We are rich, she said, but you have to know well on what soil you’re farming. It’s not just botulism they can get, but stiffsickness as well, cro-talism, then the back hunches and the limbs thicken and the mouse swells up.

On her strong arm, on the knob of the joint she showed where the mouse was situated, behind the front foot of the cow, just above the hoof.

Jak was standing in the doorway listening. You smiled at each other at Agaat’s book-learning, a small smile. He was flabbergasted. It was the first time that you’d seen him of his own volition deliver a pocket of onions and a pocket of potatoes and a leg of lamb to the vet to thank him, over and above his fee, for his support. And it was also the first time that you saw him give Agaat a present — a little bag of liquorice and a See magazine when he came back from town.

Even picked Jakkie up in his lap. As long as you just stay good and healthy, Pappa’s little bull, he said and stroked the child’s head.

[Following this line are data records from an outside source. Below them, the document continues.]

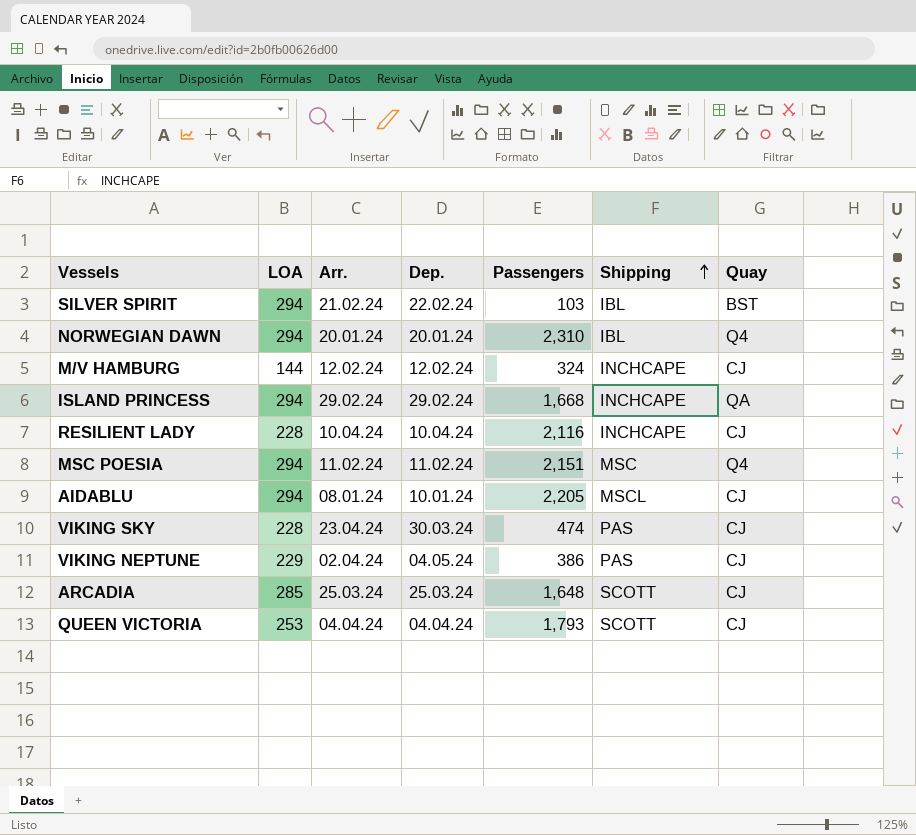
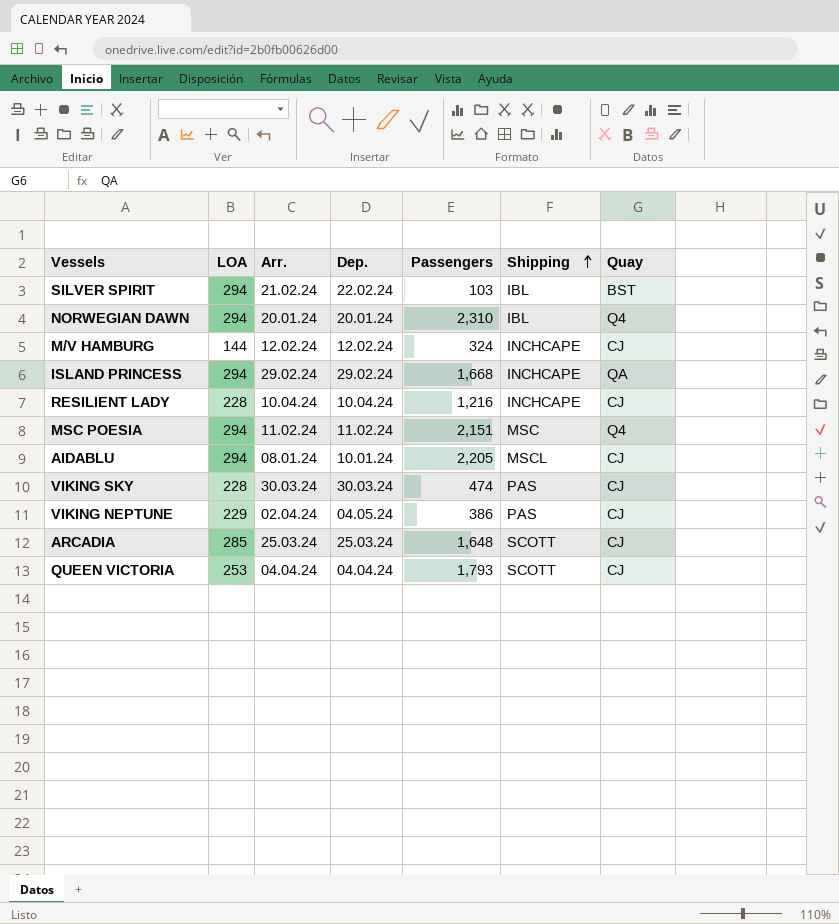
RESILIENT LADY | Passengers: 2,116 -> 1,216
VIKING SKY | Arr.: 23.04.24 -> 30.03.24

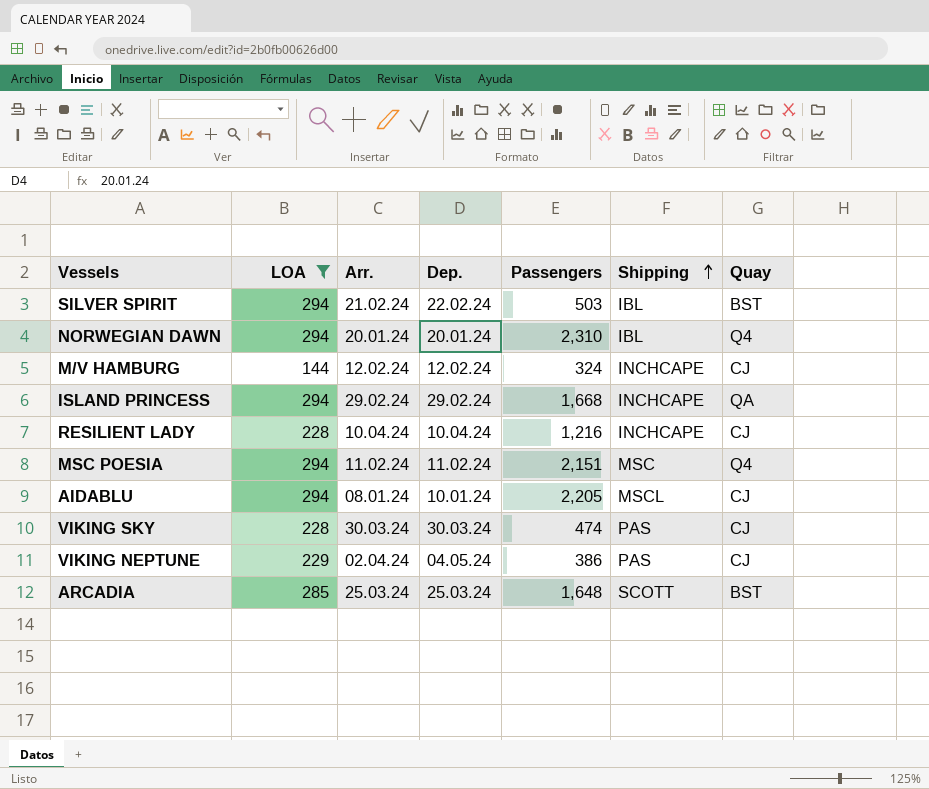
filter: none -> LOA != 253
SILVER SPIRIT | Passengers: 103 -> 503
ARCADIA | Quay: CJ -> BST

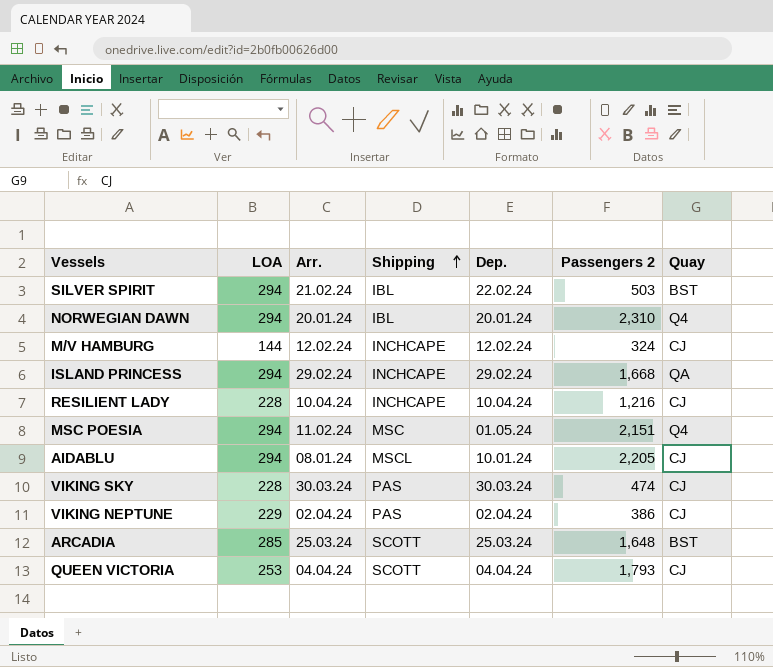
filter: LOA != 253 -> none
column Shipping | position: 6 -> 4
column name: Passengers -> Passengers 2
MSC POESIA | Dep.: 11.02.24 -> 01.05.24
VIKING NEPTUNE | Dep.: 04.05.24 -> 02.04.24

That was not the only disaster with cows during Jakkie’s infancy.

Was it August of the following year? No, September ’61 it was, a month after Jakkie’s first birthday that Jak decided to add some more new Simmentals from South West Africa to his herd. New stud material needed to be added, he said, to the first herd of the German cattle that he’d started to build up in ’55 when he tired of his wheat experiment. You were reluctant. Jerseys were what you knew, delicate of hip and legs, finely-moulded of head. A Simmental, a dual-purpose animal with a blunt head and full shoulders and heavy legs, was to you an alien concept. To milk cows, help them calve and then after a few years to sell them for slaughter, felt to you like treason.